Copy each line of the entries below that contains the string "want".

(Before-and-after change data)
◆ ◆ ◆
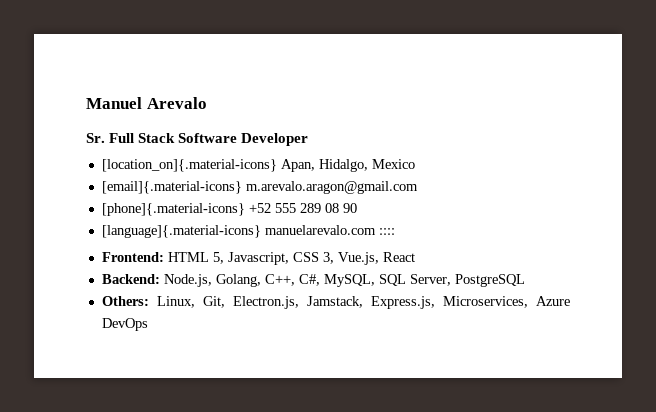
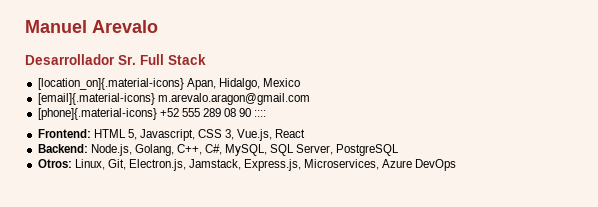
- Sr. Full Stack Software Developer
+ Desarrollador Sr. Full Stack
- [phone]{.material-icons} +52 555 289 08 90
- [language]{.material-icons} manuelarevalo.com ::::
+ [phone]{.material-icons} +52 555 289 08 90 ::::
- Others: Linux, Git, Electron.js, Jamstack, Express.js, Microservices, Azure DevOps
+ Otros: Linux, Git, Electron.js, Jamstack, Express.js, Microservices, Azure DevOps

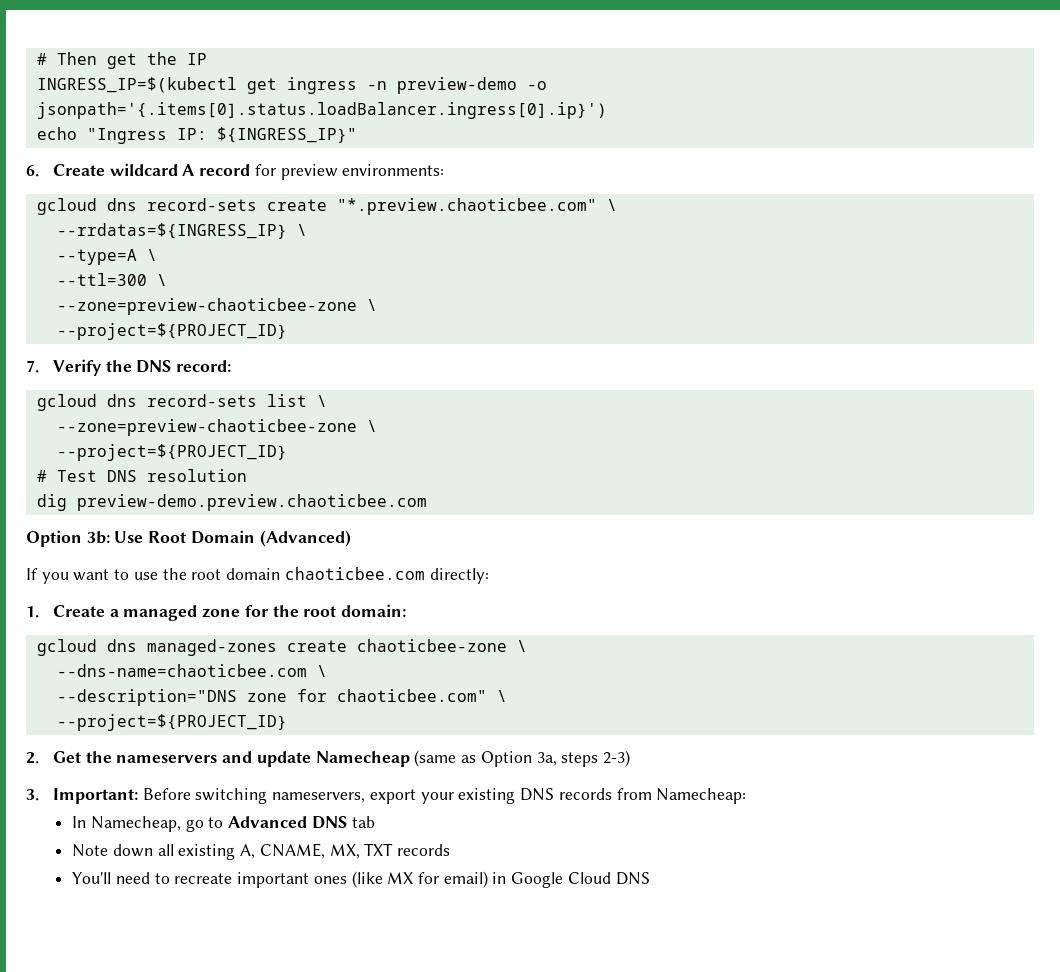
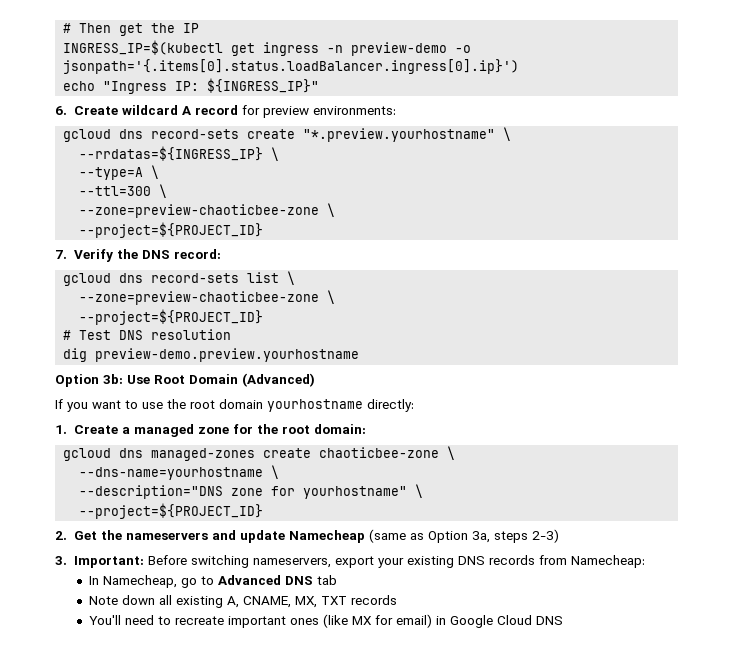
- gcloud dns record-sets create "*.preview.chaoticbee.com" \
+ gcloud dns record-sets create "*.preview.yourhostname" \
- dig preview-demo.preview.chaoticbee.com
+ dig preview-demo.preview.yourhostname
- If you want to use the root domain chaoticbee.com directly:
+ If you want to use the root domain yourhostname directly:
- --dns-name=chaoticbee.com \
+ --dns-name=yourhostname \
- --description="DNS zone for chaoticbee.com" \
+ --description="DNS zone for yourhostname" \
◆ ◆ ◆
### ANSWER BELOW
- If you want to use the root domain chaoticbee.com directly:
+ If you want to use the root domain yourhostname directly:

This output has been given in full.